Dans un style parfaitement maîtrisé, Sophie Loubière déroule l’intrigue avec brio, selon une architecture rigoureuse qui ménage le suspense, donne au lecteur l’envie permanente d’avancer dans une histoire prenante dont il a envie de connaître la suite. Le roman fait une place centrale à la gastronomie qui en est le thème majeur ; il fait également une large place à une forme de tendresse qui va peu à peu évoluer en quelque chose de plus fort qui participera à la tension dramatique du dénouement. Tout fait saliver dans cet opus : la cuisine si bien évoquée et l’histoire si bien racontée.
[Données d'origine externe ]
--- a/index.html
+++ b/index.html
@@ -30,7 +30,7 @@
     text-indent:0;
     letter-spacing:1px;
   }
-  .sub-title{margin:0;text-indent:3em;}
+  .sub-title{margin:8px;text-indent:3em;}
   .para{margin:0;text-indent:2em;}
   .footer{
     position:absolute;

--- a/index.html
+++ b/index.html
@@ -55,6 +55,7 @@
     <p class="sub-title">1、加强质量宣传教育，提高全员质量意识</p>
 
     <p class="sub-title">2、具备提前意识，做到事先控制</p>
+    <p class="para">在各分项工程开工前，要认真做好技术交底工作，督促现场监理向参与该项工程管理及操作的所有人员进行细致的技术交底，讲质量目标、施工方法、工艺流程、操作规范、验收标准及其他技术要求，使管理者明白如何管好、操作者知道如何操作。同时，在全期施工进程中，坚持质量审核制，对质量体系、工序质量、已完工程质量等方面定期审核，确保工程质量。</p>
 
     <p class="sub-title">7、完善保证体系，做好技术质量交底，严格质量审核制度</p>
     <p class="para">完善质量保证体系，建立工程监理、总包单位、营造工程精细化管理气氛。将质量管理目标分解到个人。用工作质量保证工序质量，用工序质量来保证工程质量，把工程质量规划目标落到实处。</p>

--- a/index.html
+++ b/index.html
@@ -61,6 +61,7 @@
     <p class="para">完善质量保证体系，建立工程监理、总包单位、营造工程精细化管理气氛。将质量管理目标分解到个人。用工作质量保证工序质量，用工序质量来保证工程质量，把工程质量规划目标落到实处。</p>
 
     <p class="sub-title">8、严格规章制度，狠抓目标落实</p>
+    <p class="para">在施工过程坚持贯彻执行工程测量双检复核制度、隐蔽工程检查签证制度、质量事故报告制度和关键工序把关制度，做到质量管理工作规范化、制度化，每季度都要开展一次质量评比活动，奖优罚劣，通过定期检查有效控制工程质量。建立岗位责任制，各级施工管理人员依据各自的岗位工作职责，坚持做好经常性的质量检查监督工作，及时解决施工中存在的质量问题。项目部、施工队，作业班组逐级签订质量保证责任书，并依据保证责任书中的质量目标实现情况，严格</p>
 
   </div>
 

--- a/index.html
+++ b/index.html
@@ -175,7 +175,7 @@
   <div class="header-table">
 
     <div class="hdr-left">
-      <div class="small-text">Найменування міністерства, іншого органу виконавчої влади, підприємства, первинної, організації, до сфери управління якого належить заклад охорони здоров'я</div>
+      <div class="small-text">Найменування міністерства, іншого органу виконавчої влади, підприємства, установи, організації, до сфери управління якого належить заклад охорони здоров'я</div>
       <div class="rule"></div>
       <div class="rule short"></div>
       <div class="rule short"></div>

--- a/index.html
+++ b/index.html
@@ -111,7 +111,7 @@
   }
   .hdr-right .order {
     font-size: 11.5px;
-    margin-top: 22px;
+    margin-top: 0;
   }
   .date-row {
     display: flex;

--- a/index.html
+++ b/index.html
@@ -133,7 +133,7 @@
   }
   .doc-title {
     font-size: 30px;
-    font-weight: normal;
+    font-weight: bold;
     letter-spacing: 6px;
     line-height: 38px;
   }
Sophie Loubière nous a mijoté là un roman savoureux, à déguster sans modération. Après « L’enfant aux cailloux », c’est le second ouvrage de Sophie Loubière que je découvre. Chapeau à cette auteure promise à devenir une des plumes majeures de la littérature noire. A ne pas manquer.

Dans l’œil noir du corbeau, de Sophie Loubière, Pocket, novembre 2014, 420 pages.